◆ Material provided ◆
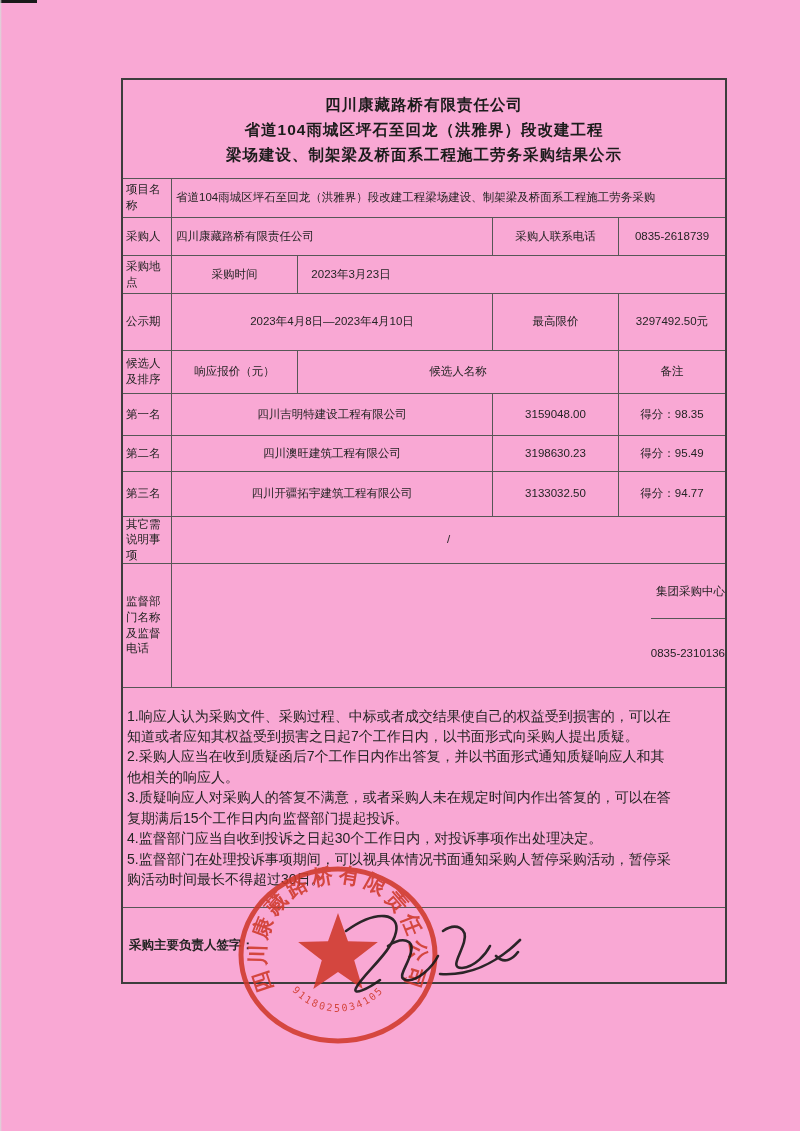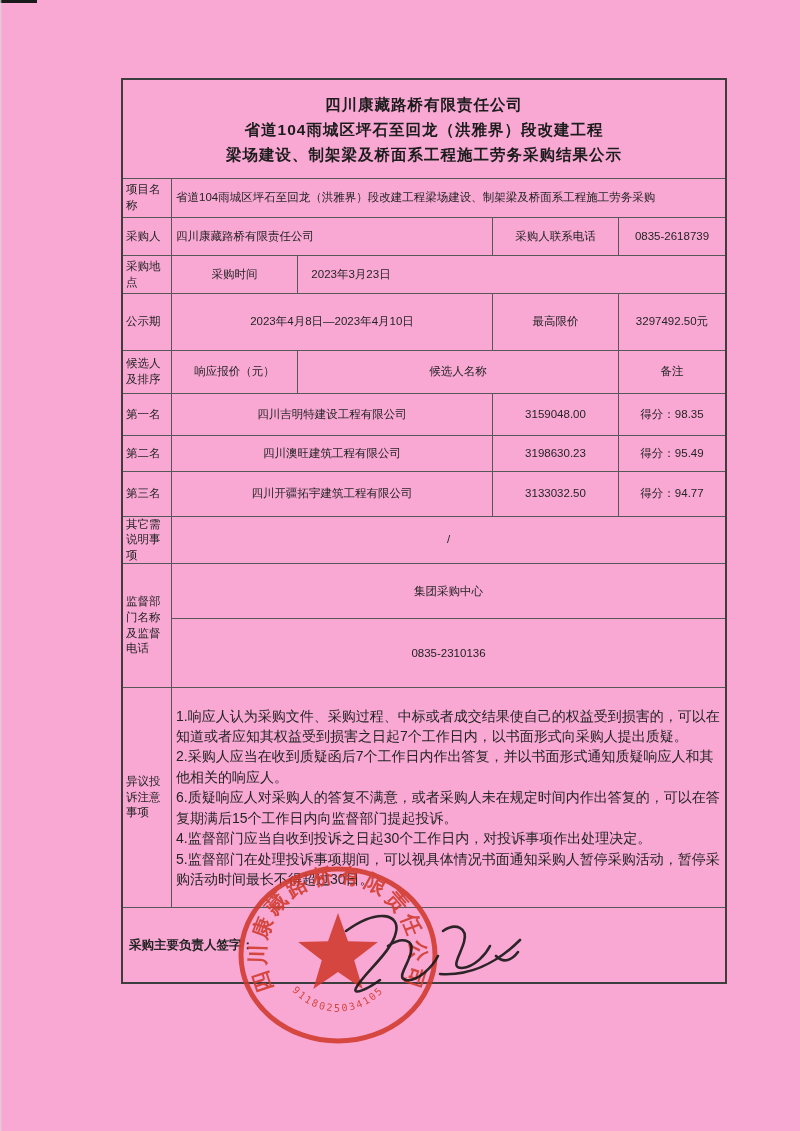--- a/index.html
+++ b/index.html
@@ -38,7 +38,7 @@
   .wide { width:554px; }
   .full { width:602px; }
   .left { justify-content:flex-start; text-align:left; }
-  .stack { width:554px; display:flex; flex-direction:column; border-left:1px solid #575757; box-sizing:border-box; }
+  .stack { width:554px; display:flex; flex-direction:column; border-left:1px solid #575757; box-sizing:border-box;align-items:flex-end; }
   .stack .sub { box-sizing:border-box; display:flex; align-items:center; justify-content:center; font-size:11.5px; }
   .stack .sub + .sub { border-top:1px solid #575757; }
   .objection-text { font-size:14px; line-height:1.46; text-align:left; }

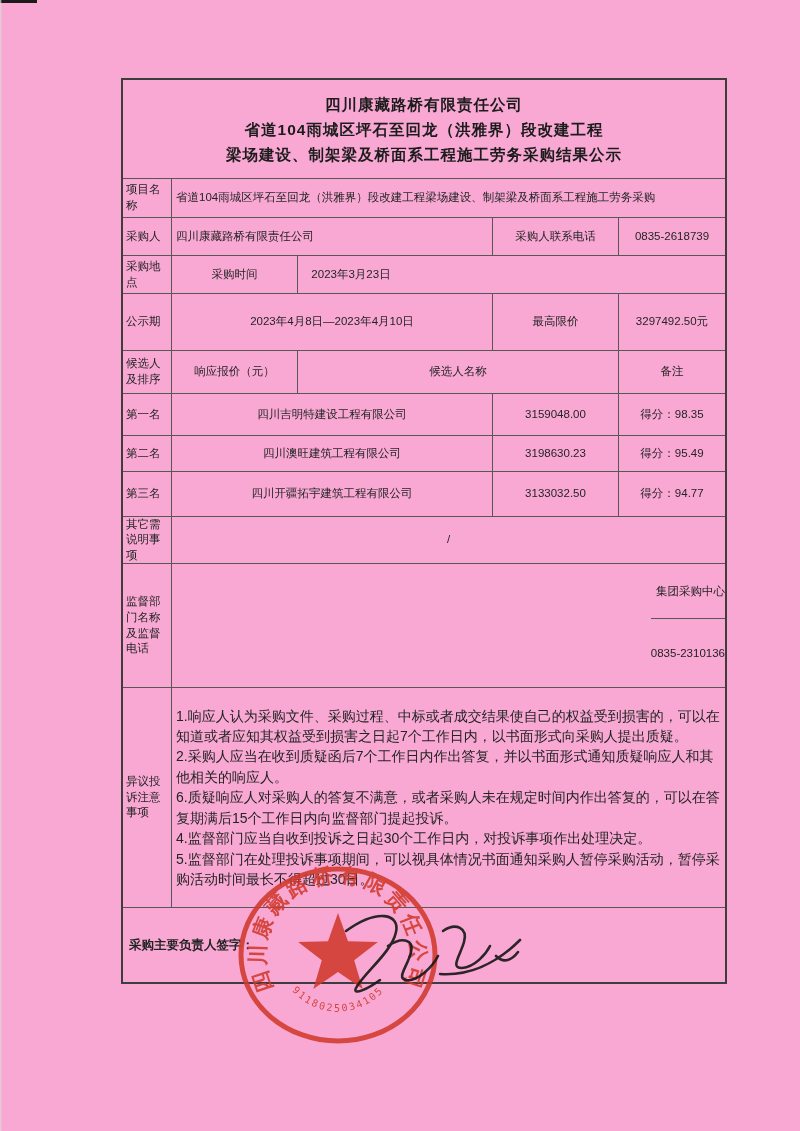--- a/index.html
+++ b/index.html
@@ -129,7 +129,6 @@
     </div>
 
     <div class="r" style="height:220px">
-      <div class="c lab">异议投诉注意事项</div>
       <div class="c wide left">
         <div class="objection-text">
           <div>1.响应人认为采购文件、采购过程、中标或者成交结果使自己的权益受到损害的，可以在知道或者应知其权益受到损害之日起7个工作日内，以书面形式向采购人提出质疑。</div>

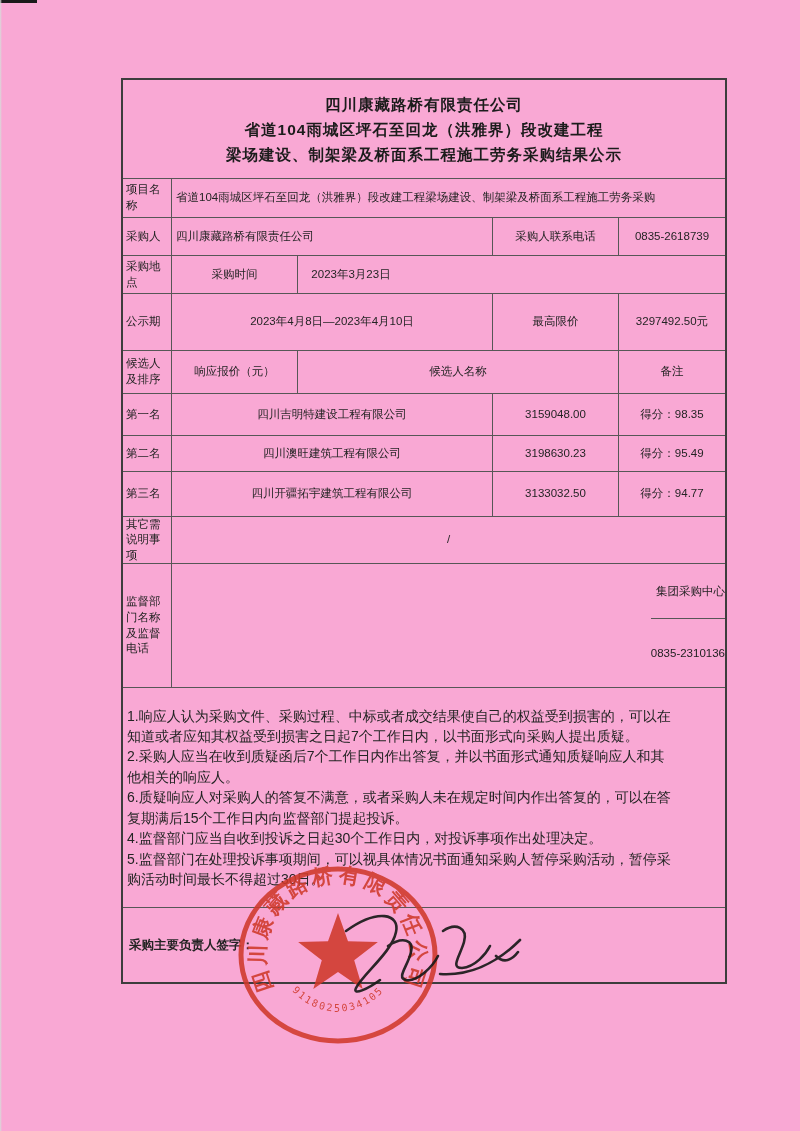--- a/index.html
+++ b/index.html
@@ -133,7 +133,7 @@
         <div class="objection-text">
           <div>1.响应人认为采购文件、采购过程、中标或者成交结果使自己的权益受到损害的，可以在知道或者应知其权益受到损害之日起7个工作日内，以书面形式向采购人提出质疑。</div>
           <div>2.采购人应当在收到质疑函后7个工作日内作出答复，并以书面形式通知质疑响应人和其他相关的响应人。</div>
-          <div>6.质疑响应人对采购人的答复不满意，或者采购人未在规定时间内作出答复的，可以在答复期满后15个工作日内向监督部门提起投诉。</div>
+          <div>3.质疑响应人对采购人的答复不满意，或者采购人未在规定时间内作出答复的，可以在答复期满后15个工作日内向监督部门提起投诉。</div>
           <div>4.监督部门应当自收到投诉之日起30个工作日内，对投诉事项作出处理决定。</div>
           <div>5.监督部门在处理投诉事项期间，可以视具体情况书面通知采购人暂停采购活动，暂停采购活动时间最长不得超过30日。</div>
         </div>

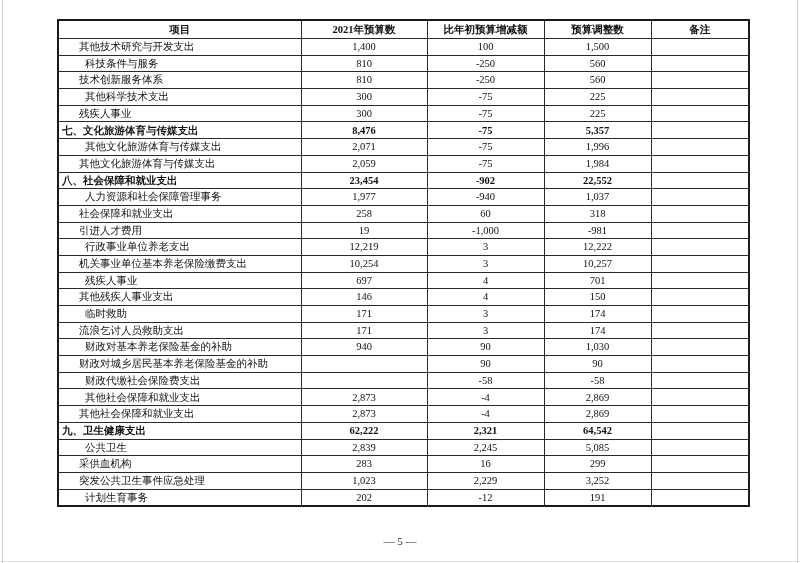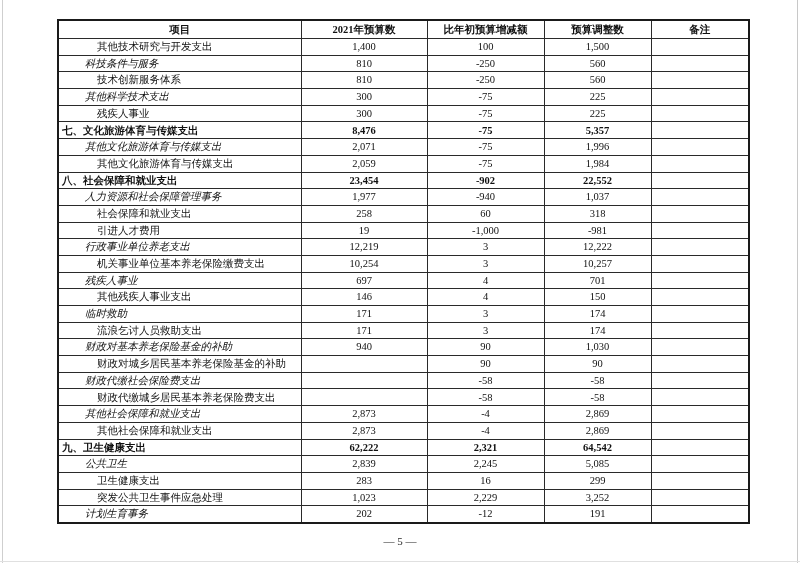--- a/index.html
+++ b/index.html
@@ -70,7 +70,7 @@
   }
   td.item.indent-0 { padding-left: 3px; }
   td.item.indent-1 { padding-left: 26px; font-style: italic; }
-  td.item.indent-2 { padding-left: 38px; }
+  td.item.indent-2 { padding-left: 20px; }
   tr.section td {
     font-weight: bold;
   }

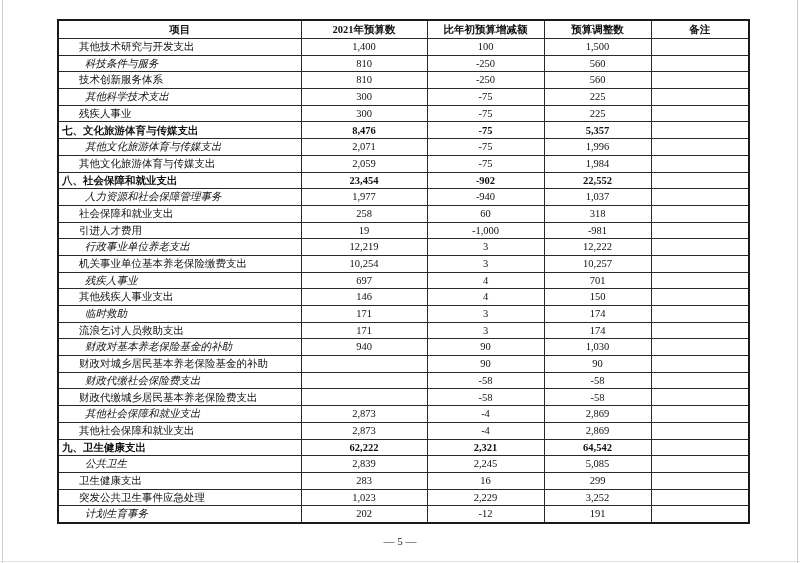--- a/index.html
+++ b/index.html
@@ -69,7 +69,7 @@
     text-align: left;
   }
   td.item.indent-0 { padding-left: 3px; }
-  td.item.indent-1 { padding-left: 26px; font-style: italic; }
+  td.item.indent-1 { padding-left: 26px; }
   td.item.indent-2 { padding-left: 20px; }
   tr.section td {
     font-weight: bold;

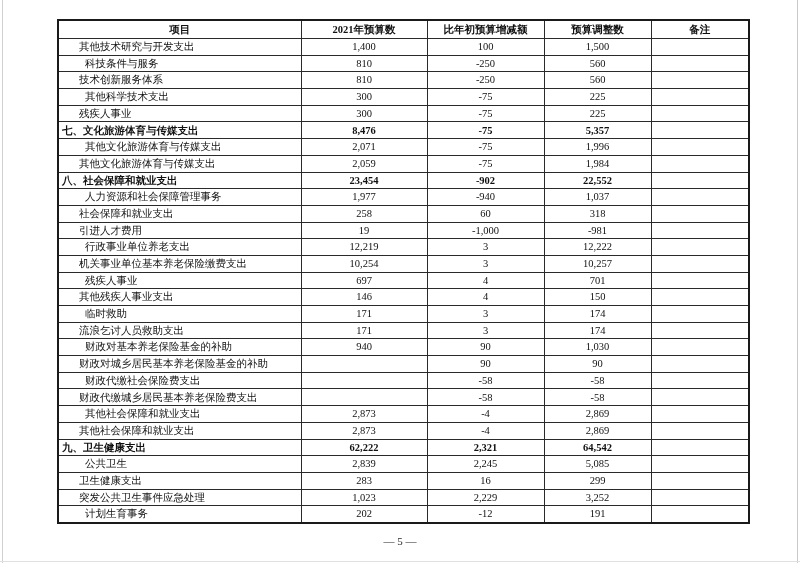--- a/index.html
+++ b/index.html
@@ -257,13 +257,6 @@
         <td class="num"></td>
       </tr>
       <tr>
-        <td class="item indent-2">财政代缴城乡居民基本养老保险费支出</td>
-        <td class="num"></td>
-        <td class="num">-58</td>
-        <td class="num">-58</td>
-        <td class="num"></td>
-      </tr>
-      <tr>
         <td class="item indent-1">其他社会保障和就业支出</td>
         <td class="num">2,873</td>
         <td class="num">-4</td>

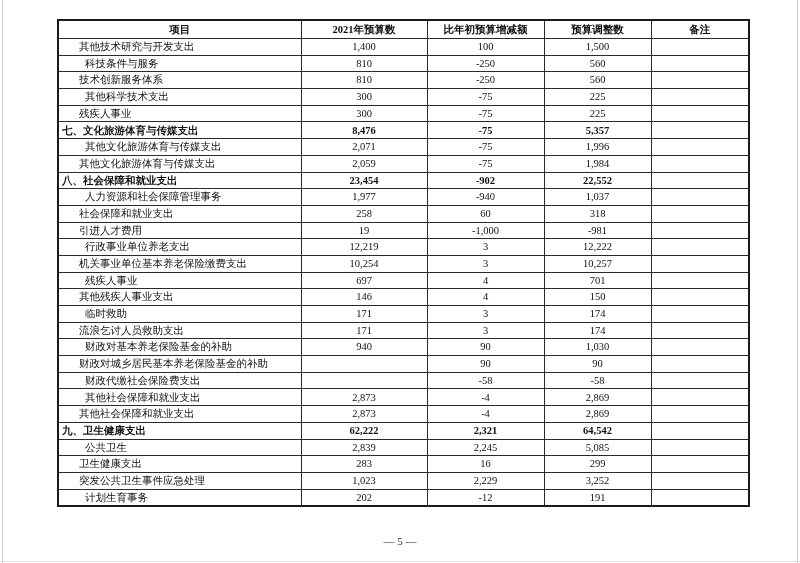--- a/index.html
+++ b/index.html
@@ -285,7 +285,7 @@
         <td class="num"></td>
       </tr>
       <tr>
-        <td class="item indent-2">卫生健康支出</td>
+        <td class="item indent-2">采供血机构</td>
         <td class="num">283</td>
         <td class="num">16</td>
         <td class="num">299</td>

◆ What to produce ◆
Scan the data above for the word "质疑响应人对采购人的答复不满意". Copy every line in which it is found.

◆ Written reply ◆
-          <div>6.质疑响应人对采购人的答复不满意，或者采购人未在规定时间内作出答复的，可以在答复期满后15个工作日内向监督部门提起投诉。</div>
+          <div>3.质疑响应人对采购人的答复不满意，或者采购人未在规定时间内作出答复的，可以在答复期满后15个工作日内向监督部门提起投诉。</div>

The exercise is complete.